For the dressing (nahm yum) 
4 tbsp lime juice 
2½ tbsp fish sauce 
1½ tbsp caster sugar 
1 tsp toasted chilli powder


  1. For the dressing, mix together the ingredients in a small bowl. This should taste aggressively sour, spicy and salty. Set aside at room temperature. 
  2. Mix together the fish sauce, seasoning sauce, sugar and white pepper in another small bowl. Rub this all over the steak and leave to marinate for 1 hr in the fridge. Prepare a charcoal grill, then cook the steak over a medium heat, turning once or twice, to give nice caramelisation and colour. I recommend cooking rib-eye to medium, but cook to your preference. Leave the steak to rest for at least 5 mins, before slicing against the grain of the meat. 

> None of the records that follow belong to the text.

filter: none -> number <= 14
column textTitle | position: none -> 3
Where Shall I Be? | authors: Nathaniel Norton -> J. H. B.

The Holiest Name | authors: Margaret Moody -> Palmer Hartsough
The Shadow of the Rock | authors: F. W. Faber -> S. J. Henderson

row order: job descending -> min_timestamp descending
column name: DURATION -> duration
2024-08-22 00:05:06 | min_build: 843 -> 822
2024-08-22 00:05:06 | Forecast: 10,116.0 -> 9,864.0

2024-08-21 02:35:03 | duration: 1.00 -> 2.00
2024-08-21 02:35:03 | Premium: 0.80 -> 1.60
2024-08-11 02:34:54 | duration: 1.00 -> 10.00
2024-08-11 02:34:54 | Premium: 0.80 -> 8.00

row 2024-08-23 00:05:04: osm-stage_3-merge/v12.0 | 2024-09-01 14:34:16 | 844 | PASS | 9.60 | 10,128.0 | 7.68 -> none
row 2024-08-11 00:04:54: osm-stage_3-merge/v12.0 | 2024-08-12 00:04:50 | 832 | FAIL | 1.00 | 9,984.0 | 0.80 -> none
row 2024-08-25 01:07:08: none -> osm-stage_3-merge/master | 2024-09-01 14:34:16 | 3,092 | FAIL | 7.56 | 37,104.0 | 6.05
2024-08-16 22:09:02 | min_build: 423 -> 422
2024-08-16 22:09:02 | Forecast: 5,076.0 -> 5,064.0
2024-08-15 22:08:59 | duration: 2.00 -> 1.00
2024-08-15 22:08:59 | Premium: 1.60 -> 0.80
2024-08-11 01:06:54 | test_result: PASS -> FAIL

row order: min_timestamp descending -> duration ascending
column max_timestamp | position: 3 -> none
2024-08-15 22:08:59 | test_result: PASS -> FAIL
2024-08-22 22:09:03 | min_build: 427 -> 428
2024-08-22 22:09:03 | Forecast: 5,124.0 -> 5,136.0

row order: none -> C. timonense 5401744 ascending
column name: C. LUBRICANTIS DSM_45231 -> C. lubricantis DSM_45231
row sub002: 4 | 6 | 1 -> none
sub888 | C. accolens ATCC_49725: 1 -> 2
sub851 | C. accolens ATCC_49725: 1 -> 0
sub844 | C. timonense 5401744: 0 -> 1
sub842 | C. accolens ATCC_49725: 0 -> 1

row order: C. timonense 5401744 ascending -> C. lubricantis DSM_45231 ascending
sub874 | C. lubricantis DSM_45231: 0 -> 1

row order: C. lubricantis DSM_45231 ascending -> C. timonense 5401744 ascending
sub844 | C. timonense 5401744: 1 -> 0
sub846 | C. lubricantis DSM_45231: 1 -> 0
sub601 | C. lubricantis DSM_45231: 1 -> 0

  3. In a medium bowl, mix together the coriander, mint, spring onion, red onion, lemongrass, makrut lime leaves and toasted dried chillies until combined. Add enough of the dressing to nicely coat the herbs and aromatics without drowning the leaves, then toss everything together gently to coat. 
  4. Arrange the sliced steak on a serving plate and pour over a little of the dressing to season. Top with the herbal salad and finish with a generous sprinkle of the toasted rice powder.